Version comparison data:
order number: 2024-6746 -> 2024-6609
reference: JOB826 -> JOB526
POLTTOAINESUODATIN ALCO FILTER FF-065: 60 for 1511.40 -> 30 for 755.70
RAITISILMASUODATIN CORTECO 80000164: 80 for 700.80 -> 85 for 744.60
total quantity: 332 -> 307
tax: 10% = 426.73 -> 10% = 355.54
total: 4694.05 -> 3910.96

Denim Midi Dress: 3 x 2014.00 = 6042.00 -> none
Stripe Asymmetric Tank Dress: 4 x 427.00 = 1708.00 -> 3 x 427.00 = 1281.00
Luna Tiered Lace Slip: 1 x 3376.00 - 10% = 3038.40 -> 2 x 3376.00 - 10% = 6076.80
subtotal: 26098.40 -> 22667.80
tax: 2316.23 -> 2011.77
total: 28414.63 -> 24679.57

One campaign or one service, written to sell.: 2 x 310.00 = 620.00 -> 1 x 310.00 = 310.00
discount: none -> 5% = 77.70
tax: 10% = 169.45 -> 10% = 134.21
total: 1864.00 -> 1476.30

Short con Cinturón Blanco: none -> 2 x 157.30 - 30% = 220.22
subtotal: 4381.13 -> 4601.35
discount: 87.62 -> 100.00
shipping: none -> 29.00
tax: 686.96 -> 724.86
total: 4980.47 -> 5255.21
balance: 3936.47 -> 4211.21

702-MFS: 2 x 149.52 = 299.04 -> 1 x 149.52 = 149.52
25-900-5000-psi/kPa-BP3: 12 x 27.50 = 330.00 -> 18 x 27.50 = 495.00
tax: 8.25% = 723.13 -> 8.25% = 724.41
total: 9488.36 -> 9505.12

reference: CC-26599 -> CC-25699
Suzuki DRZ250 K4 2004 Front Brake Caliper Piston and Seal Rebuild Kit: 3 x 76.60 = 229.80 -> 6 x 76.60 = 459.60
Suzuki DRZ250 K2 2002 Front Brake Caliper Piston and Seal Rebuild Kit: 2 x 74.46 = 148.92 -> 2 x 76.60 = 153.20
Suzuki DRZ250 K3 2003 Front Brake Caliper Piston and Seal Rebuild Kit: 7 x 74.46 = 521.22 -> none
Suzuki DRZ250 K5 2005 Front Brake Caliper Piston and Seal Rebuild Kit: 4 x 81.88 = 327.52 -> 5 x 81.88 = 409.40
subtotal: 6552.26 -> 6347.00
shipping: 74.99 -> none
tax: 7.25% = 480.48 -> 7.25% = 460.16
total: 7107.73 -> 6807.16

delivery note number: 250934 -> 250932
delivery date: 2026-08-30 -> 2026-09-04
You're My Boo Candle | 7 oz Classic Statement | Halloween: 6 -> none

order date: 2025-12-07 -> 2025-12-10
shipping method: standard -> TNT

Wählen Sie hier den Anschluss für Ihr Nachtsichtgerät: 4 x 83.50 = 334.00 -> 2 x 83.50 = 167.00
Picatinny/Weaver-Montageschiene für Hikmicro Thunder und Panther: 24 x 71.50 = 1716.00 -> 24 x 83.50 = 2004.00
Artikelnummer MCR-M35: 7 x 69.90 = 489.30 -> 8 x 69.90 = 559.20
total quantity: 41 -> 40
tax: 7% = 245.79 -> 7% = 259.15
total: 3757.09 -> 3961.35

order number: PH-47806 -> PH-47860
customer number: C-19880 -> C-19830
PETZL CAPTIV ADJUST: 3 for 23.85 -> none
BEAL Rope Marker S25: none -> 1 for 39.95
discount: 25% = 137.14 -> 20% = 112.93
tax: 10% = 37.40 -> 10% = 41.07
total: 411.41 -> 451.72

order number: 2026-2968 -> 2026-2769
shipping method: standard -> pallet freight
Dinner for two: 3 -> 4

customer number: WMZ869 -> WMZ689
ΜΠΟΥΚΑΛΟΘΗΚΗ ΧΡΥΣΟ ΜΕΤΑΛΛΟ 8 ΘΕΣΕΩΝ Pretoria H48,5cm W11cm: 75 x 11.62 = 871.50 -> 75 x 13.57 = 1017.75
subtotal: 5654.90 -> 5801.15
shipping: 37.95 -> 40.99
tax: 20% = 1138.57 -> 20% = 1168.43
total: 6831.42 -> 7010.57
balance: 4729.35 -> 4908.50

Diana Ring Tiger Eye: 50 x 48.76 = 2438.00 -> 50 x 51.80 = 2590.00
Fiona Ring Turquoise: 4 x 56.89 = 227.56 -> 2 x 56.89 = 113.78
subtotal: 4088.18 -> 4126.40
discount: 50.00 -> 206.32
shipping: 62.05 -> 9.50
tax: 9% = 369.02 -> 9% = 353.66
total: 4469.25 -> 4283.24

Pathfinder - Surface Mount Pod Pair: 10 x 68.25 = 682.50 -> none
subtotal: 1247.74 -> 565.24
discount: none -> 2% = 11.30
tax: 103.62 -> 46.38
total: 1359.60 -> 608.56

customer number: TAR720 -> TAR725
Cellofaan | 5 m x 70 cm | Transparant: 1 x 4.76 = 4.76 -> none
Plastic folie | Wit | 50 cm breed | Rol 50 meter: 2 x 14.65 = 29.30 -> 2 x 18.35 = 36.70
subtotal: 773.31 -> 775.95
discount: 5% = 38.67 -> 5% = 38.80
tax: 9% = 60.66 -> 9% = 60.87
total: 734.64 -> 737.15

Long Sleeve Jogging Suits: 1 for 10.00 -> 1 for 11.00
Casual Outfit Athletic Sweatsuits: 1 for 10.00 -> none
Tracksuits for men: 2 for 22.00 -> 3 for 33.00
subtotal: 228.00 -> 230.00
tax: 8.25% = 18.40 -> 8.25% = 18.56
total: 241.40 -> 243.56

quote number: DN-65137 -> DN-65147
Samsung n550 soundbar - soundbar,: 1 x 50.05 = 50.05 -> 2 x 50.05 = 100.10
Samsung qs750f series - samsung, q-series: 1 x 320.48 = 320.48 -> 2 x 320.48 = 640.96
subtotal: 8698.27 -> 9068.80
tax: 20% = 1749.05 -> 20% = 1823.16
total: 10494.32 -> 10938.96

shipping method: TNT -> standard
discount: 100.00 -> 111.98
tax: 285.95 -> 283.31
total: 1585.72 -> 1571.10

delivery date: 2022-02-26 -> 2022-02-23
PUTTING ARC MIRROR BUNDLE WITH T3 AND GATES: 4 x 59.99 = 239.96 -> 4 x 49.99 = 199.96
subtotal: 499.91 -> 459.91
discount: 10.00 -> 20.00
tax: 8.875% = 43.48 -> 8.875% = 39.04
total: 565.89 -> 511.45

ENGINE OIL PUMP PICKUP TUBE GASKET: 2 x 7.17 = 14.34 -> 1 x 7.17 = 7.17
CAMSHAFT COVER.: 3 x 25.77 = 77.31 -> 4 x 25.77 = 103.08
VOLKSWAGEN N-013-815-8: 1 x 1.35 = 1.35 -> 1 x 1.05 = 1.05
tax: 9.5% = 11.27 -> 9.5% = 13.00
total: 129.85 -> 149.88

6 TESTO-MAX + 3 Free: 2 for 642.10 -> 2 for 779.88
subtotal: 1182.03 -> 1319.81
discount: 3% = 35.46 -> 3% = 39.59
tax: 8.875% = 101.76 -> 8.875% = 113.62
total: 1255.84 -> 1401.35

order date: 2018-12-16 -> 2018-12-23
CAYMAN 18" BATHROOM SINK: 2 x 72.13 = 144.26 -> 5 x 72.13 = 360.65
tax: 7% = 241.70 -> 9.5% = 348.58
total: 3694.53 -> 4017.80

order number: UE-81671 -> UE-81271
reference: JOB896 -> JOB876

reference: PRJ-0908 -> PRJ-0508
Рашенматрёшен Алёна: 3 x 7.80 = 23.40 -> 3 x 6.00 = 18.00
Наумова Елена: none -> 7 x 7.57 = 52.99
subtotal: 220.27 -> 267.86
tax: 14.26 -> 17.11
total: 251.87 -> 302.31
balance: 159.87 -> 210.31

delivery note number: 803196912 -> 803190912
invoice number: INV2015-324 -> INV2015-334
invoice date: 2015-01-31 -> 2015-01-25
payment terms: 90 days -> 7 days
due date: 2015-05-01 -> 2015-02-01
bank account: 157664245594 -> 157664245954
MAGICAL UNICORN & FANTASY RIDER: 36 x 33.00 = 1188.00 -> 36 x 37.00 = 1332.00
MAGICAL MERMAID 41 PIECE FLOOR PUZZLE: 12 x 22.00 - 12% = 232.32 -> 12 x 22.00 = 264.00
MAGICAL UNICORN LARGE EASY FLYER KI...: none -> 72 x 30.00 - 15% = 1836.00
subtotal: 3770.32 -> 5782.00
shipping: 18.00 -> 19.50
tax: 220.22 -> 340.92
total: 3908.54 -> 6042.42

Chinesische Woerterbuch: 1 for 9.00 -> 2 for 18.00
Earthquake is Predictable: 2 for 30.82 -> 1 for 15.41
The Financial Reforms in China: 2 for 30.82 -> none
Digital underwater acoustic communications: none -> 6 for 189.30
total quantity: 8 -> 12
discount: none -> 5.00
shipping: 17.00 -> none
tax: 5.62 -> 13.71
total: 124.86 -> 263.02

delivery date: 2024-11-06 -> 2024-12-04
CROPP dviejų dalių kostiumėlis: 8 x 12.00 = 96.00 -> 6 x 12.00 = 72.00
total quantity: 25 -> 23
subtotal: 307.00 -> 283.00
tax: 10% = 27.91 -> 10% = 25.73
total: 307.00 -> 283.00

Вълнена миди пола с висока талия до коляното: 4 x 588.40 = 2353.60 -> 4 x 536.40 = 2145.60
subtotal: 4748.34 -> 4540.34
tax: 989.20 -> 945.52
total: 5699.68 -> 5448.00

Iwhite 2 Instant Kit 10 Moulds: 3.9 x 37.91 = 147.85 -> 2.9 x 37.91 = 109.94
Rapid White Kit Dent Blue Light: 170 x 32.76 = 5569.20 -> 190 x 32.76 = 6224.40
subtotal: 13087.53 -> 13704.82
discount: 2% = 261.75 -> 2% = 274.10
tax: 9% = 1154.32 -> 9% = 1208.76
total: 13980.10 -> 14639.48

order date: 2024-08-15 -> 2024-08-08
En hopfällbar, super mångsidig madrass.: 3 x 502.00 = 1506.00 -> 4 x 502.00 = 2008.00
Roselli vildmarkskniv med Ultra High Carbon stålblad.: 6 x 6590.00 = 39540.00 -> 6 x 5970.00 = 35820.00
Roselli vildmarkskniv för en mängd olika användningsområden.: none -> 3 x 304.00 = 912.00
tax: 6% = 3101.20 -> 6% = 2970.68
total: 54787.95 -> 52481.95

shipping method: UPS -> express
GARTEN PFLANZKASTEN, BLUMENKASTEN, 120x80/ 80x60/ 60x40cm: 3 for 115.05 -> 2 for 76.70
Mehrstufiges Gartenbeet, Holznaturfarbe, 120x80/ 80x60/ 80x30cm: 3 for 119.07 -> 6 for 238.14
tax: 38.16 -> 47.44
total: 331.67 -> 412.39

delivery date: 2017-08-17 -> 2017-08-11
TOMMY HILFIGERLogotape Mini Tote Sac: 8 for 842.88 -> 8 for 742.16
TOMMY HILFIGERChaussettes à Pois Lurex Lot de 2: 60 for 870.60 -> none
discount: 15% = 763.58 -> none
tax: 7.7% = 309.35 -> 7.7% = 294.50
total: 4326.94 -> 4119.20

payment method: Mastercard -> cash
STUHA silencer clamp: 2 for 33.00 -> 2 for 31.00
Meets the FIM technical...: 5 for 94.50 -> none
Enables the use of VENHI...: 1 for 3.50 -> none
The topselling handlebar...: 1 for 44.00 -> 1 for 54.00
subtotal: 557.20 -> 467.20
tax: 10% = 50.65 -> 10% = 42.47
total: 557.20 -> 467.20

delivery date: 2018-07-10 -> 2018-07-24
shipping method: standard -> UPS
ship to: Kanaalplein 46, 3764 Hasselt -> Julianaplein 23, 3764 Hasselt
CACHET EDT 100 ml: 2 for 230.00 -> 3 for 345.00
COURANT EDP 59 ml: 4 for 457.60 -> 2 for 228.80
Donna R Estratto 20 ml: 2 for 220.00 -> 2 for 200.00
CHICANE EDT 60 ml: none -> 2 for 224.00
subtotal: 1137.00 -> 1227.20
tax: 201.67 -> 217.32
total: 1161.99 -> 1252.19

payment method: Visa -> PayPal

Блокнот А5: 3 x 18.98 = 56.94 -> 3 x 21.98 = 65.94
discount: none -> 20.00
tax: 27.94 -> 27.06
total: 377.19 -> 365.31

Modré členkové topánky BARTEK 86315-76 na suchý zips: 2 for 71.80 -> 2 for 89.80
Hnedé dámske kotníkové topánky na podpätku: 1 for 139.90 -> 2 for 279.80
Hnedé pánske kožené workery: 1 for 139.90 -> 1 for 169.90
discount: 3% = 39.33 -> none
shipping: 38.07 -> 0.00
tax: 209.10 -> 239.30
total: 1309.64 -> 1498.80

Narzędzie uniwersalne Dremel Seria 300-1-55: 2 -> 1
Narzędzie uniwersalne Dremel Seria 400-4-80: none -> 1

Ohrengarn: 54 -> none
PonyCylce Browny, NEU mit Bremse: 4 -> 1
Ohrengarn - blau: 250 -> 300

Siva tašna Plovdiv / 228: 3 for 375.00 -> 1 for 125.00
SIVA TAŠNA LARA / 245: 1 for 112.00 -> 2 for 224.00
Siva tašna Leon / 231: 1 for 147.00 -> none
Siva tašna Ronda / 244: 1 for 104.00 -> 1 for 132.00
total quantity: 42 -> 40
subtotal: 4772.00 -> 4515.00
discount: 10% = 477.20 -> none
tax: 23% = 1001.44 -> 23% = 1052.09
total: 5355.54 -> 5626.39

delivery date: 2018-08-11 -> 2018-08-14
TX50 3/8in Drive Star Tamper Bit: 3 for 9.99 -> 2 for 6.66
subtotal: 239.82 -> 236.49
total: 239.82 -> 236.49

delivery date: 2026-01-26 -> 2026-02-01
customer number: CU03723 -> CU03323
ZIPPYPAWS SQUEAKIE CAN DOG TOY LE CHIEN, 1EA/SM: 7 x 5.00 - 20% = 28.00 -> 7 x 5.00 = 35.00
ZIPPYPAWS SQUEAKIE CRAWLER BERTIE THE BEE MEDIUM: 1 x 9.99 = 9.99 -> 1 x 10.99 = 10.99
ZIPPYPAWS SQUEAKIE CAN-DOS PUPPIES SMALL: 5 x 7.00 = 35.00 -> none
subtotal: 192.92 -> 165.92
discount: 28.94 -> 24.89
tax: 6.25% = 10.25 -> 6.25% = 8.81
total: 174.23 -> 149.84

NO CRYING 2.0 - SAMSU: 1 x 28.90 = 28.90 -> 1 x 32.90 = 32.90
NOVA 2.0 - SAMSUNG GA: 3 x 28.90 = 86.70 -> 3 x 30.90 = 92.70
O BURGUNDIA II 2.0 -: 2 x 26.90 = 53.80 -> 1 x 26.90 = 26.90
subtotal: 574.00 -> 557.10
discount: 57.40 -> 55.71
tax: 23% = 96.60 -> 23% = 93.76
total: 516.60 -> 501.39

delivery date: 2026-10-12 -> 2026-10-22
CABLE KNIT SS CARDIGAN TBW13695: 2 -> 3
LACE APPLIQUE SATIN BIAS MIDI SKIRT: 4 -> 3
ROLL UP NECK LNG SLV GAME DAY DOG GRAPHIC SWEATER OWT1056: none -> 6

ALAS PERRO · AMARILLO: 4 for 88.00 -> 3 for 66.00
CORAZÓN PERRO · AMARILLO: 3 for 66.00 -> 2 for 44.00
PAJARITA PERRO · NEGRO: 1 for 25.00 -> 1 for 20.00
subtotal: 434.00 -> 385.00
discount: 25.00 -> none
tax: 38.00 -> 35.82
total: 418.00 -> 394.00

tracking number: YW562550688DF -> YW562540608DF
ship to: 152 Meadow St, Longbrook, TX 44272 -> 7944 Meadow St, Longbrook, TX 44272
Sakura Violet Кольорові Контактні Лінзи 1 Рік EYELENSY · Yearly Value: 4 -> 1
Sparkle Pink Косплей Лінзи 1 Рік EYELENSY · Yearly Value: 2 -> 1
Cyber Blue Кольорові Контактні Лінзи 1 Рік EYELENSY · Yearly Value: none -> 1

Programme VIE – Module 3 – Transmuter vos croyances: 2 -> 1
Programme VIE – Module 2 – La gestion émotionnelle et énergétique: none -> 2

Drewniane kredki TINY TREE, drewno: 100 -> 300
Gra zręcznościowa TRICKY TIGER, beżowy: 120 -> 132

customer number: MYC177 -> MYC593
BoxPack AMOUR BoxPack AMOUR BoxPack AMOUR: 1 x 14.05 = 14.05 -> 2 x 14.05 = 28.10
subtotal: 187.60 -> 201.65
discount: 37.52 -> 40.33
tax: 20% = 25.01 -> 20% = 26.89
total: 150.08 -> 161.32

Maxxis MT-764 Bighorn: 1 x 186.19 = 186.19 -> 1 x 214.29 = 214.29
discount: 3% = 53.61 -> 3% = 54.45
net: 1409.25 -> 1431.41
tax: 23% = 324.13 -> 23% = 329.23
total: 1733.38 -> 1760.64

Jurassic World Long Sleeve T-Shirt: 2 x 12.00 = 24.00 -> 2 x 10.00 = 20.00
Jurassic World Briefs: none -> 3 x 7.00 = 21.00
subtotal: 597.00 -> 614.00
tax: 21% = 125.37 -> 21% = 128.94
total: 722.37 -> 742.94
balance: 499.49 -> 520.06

▶ _Task_
Each line in the data where the string "Front" occurs should be identified and copied.

▶ _Exercise response_
Suzuki DRZ250 K4 2004 Front Brake Caliper Piston and Seal Rebuild Kit: 3 x 76.60 = 229.80 -> 6 x 76.60 = 459.60
Suzuki DRZ250 K2 2002 Front Brake Caliper Piston and Seal Rebuild Kit: 2 x 74.46 = 148.92 -> 2 x 76.60 = 153.20
Suzuki DRZ250 K3 2003 Front Brake Caliper Piston and Seal Rebuild Kit: 7 x 74.46 = 521.22 -> none
Suzuki DRZ250 K5 2005 Front Brake Caliper Piston and Seal Rebuild Kit: 4 x 81.88 = 327.52 -> 5 x 81.88 = 409.40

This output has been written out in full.